Michael Keaton, left, greets Danny DeVito during a special tribute to Keaton at the Santa Barbara International Film Festival on Saturday night.
(Mark Davis / Getty Images)

And who am I to argue with The Dude? This is one reason the lead actor Oscar usually goes to veterans. In a close race, friendships matter. You can make subjective arguments about which nominated performance is better, but all five are usually pretty great in one way or another. So who do academy members end up voting for? The guy they know and like.

That said, Keaton, 63, talking with film critic Leonard Maltin, also touched on another aspect of having a long-standing Hollywood career. “I have to understand certain things, even if it is a 90-second conversation,” Keaton said, talking about his process of working. “I can't go on until I understand.”

A handful of Oscar voters have privately mentioned the thornier aspects of Keaton's working methods and how he has rubbed a few people the wrong way over the years. He's an artist. And not everybody appreciates his exacting process.

When Bridges was up for an Oscar five years ago for “Crazy Heart,” seldom was heard a discouraging word, making his award-season narrative (let's honor him for the performance and the career) a slam-dunk. That's not the case with Keaton, though it's obvious he has strong support from many industry people.

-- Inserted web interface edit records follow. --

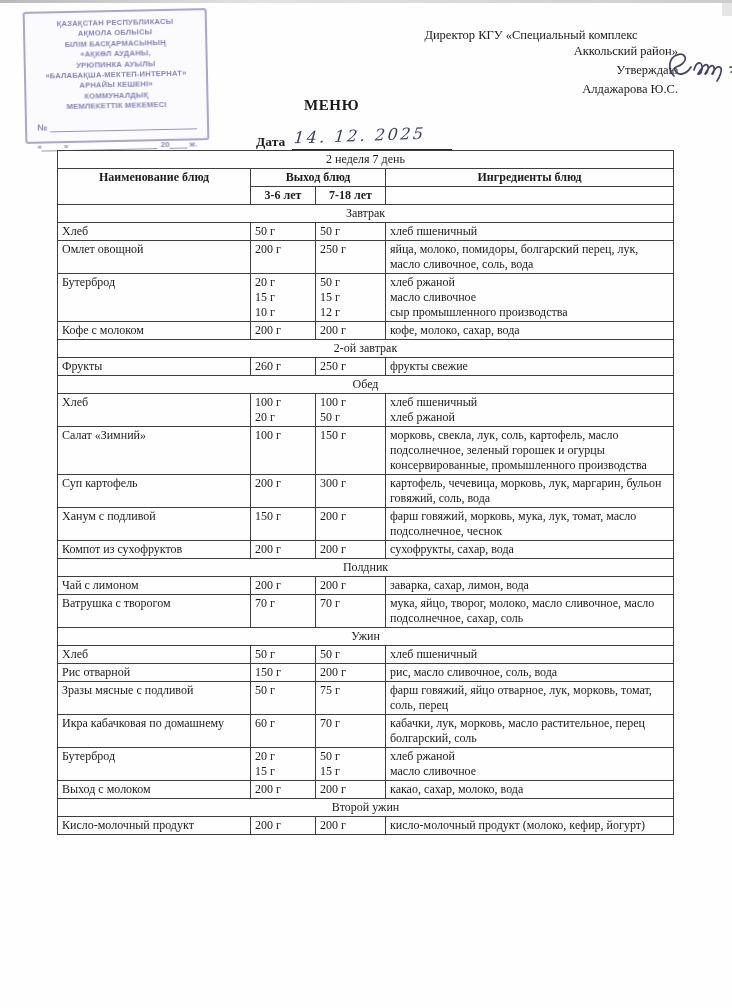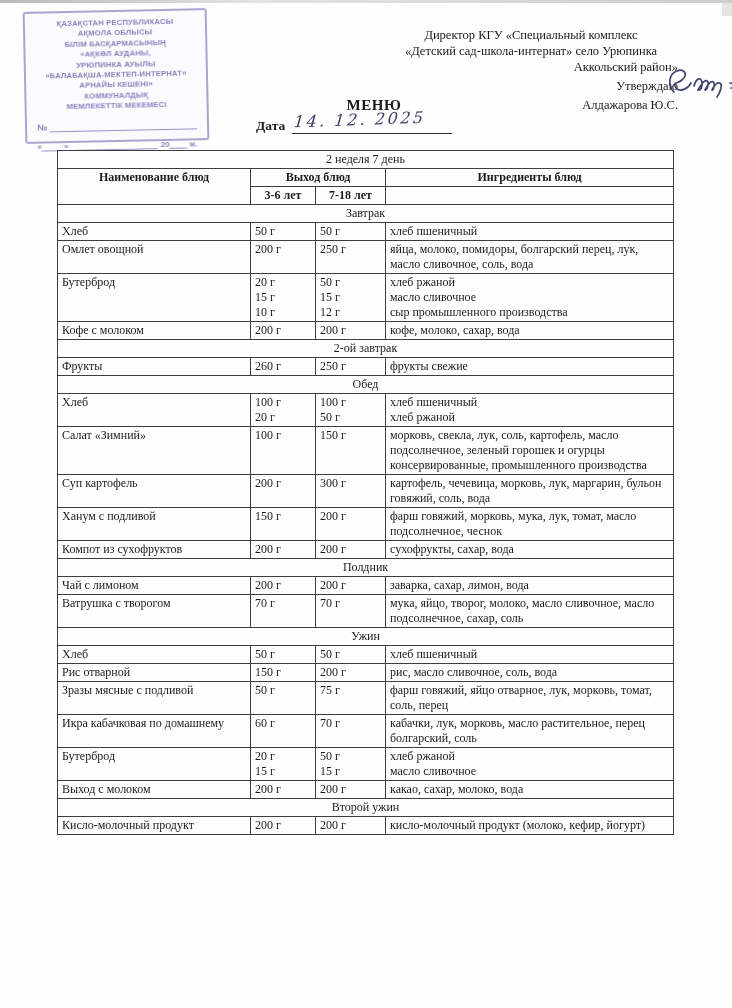"«Детский сад-школа-интернат» село" div.l2 { html: <div>«Детский сад-школа-интернат» село Урюпинка</div> -> none }
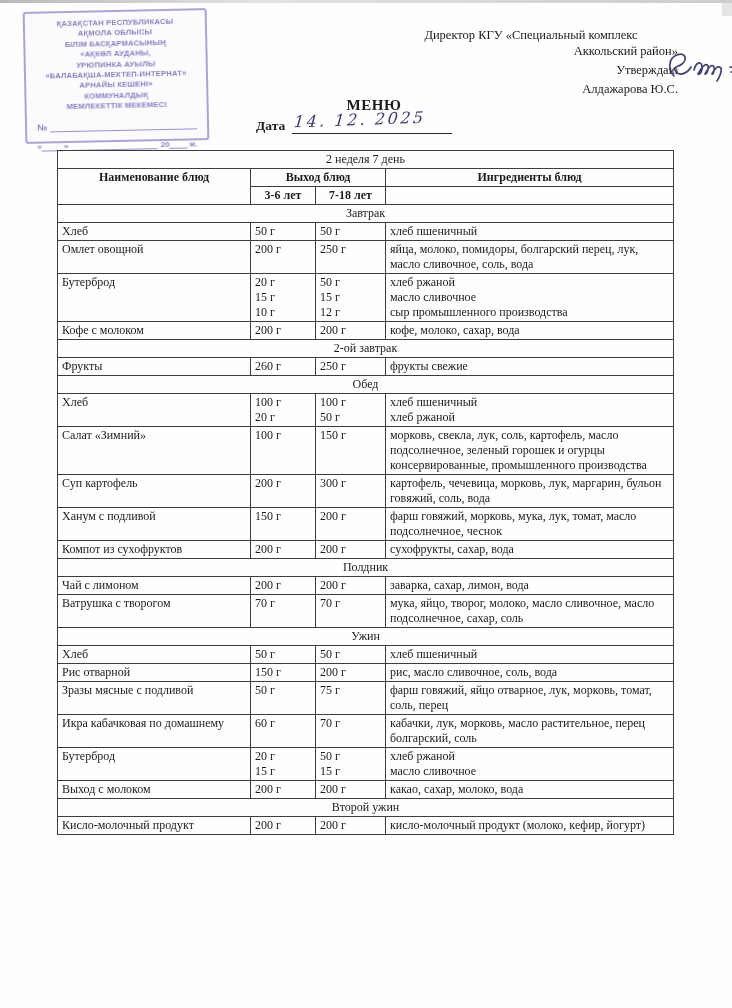"МЕНЮ" .menu-title { left: 292px -> 304px; text-align: center -> none }
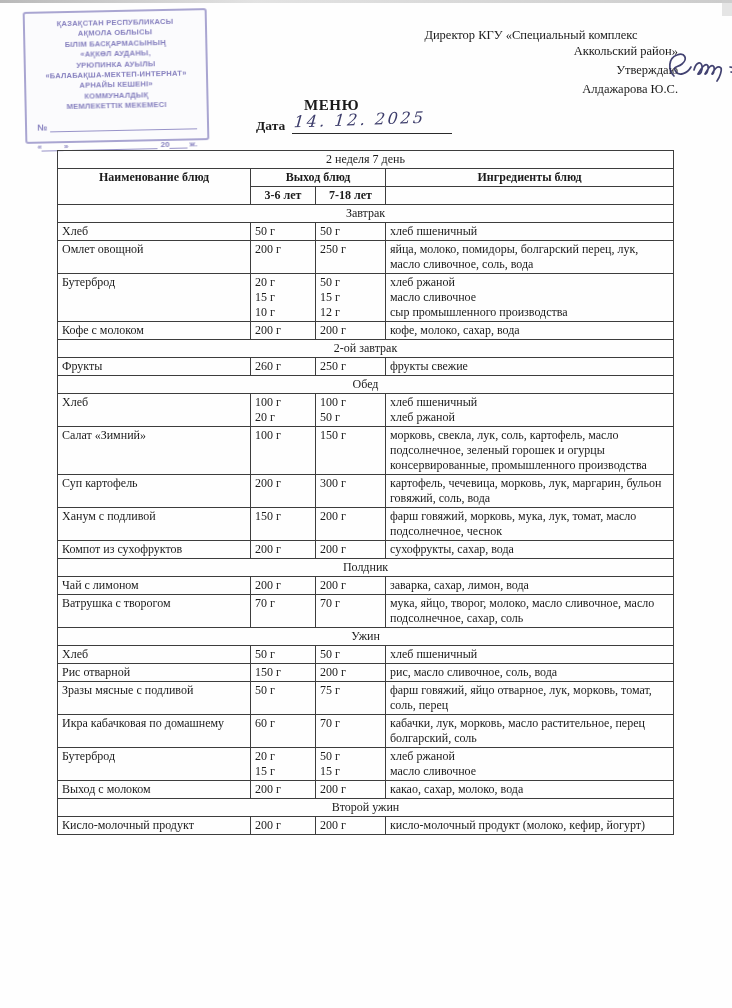"Дата" .date-row { top: 113px -> 129px }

Redmayne had his own Santa Barbara tribute with “Theory” co-star Felicity Jones earlier. And while the Brit displayed the self-effacing charm we've come to expect from seeing him at dozens of other events the last few months, there was little about the evening that would give him any kind of bounce heading into the final phase of Oscar voting.

Bradley Cooper, meanwhile, won't be in Santa Barbara as he's continuing his acclaimed Broadway run starring in “The Elephant Man.” The “American Sniper” star is also finding the time to speak on behalf of vets, joining Michelle Obama on Friday at a veterans-focused event in Washington. While pundits fixate on Keaton and Redmayne, academy members keep telling me that a Cooper upset remains a very real possibility.

“People love this movie and they love him,” one voter says. “And they want to reward it with more than an Oscar for sound.”